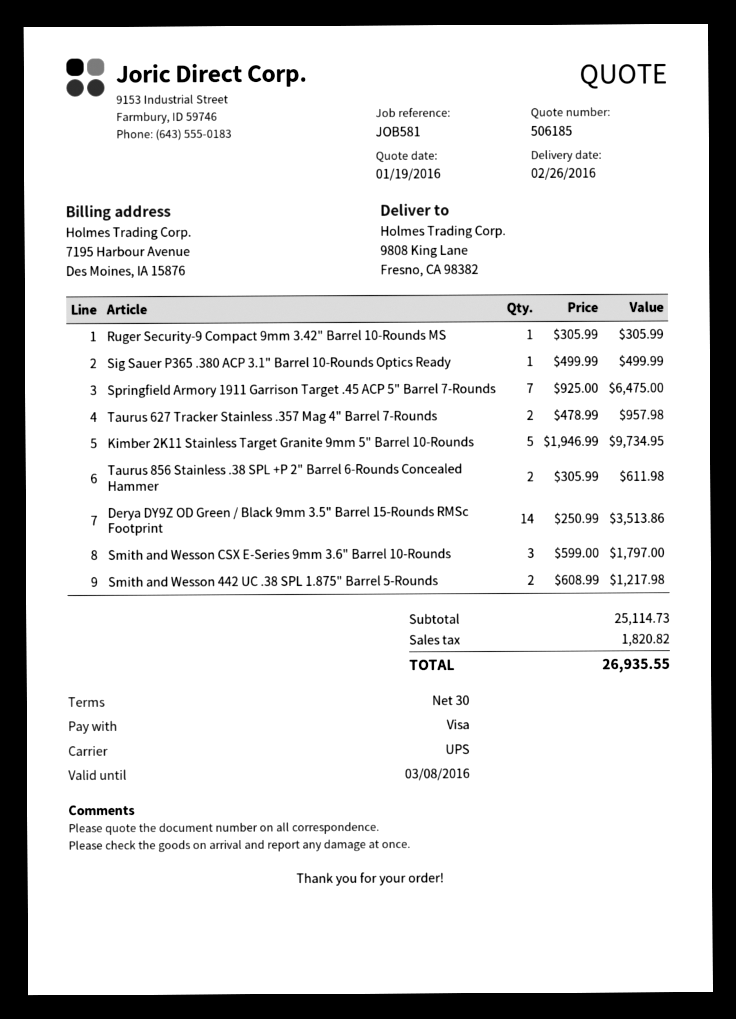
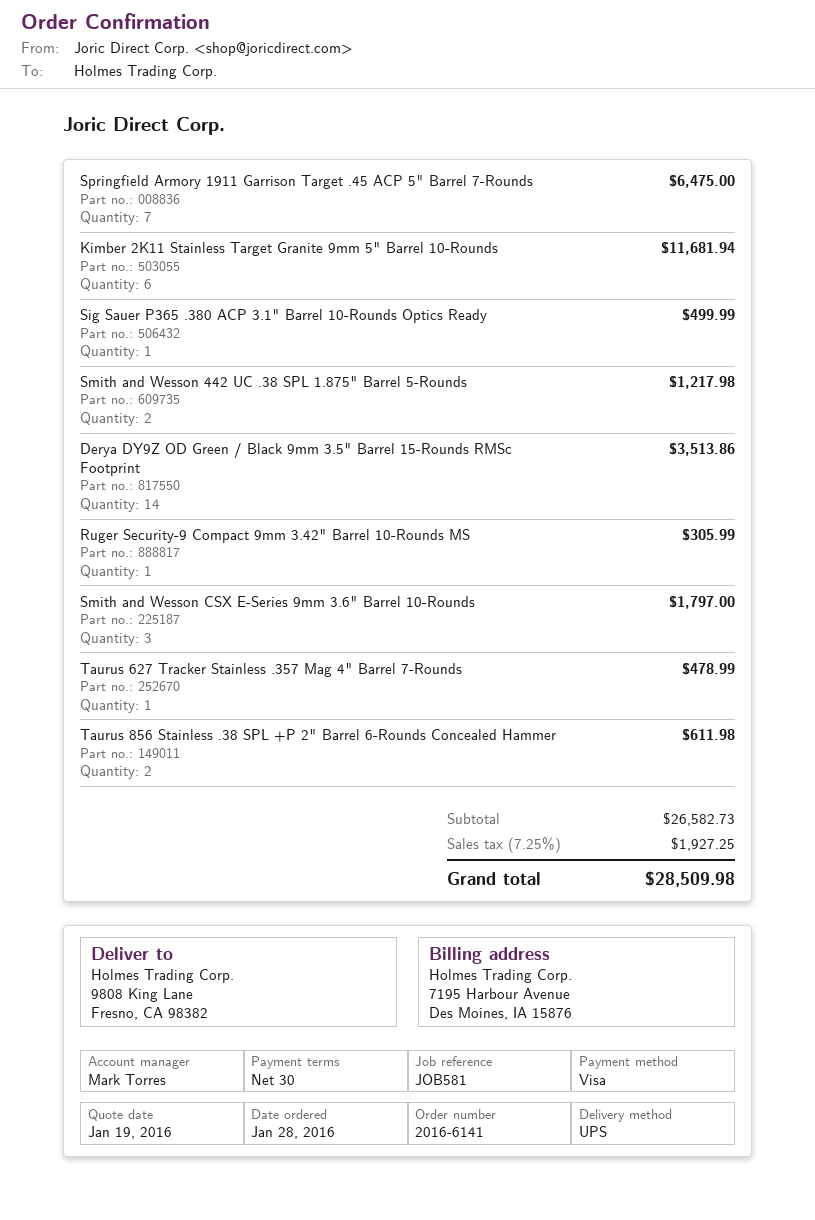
Taurus 627 Tracker Stainless .357 Mag 4" Barrel 7-Rounds: 2 for 957.98 -> 1 for 478.99
Kimber 2K11 Stainless Target Granite 9mm 5" Barrel 10-Rounds: 5 for 9734.95 -> 6 for 11681.94
subtotal: 25114.73 -> 26582.73
tax: 1820.82 -> 1927.25
total: 26935.55 -> 28509.98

......

- **What is needed**: Scan the material for lines with the word "Rounds", and copy each line you find.

- **Answer space**:
Taurus 627 Tracker Stainless .357 Mag 4" Barrel 7-Rounds: 2 for 957.98 -> 1 for 478.99
Kimber 2K11 Stainless Target Granite 9mm 5" Barrel 10-Rounds: 5 for 9734.95 -> 6 for 11681.94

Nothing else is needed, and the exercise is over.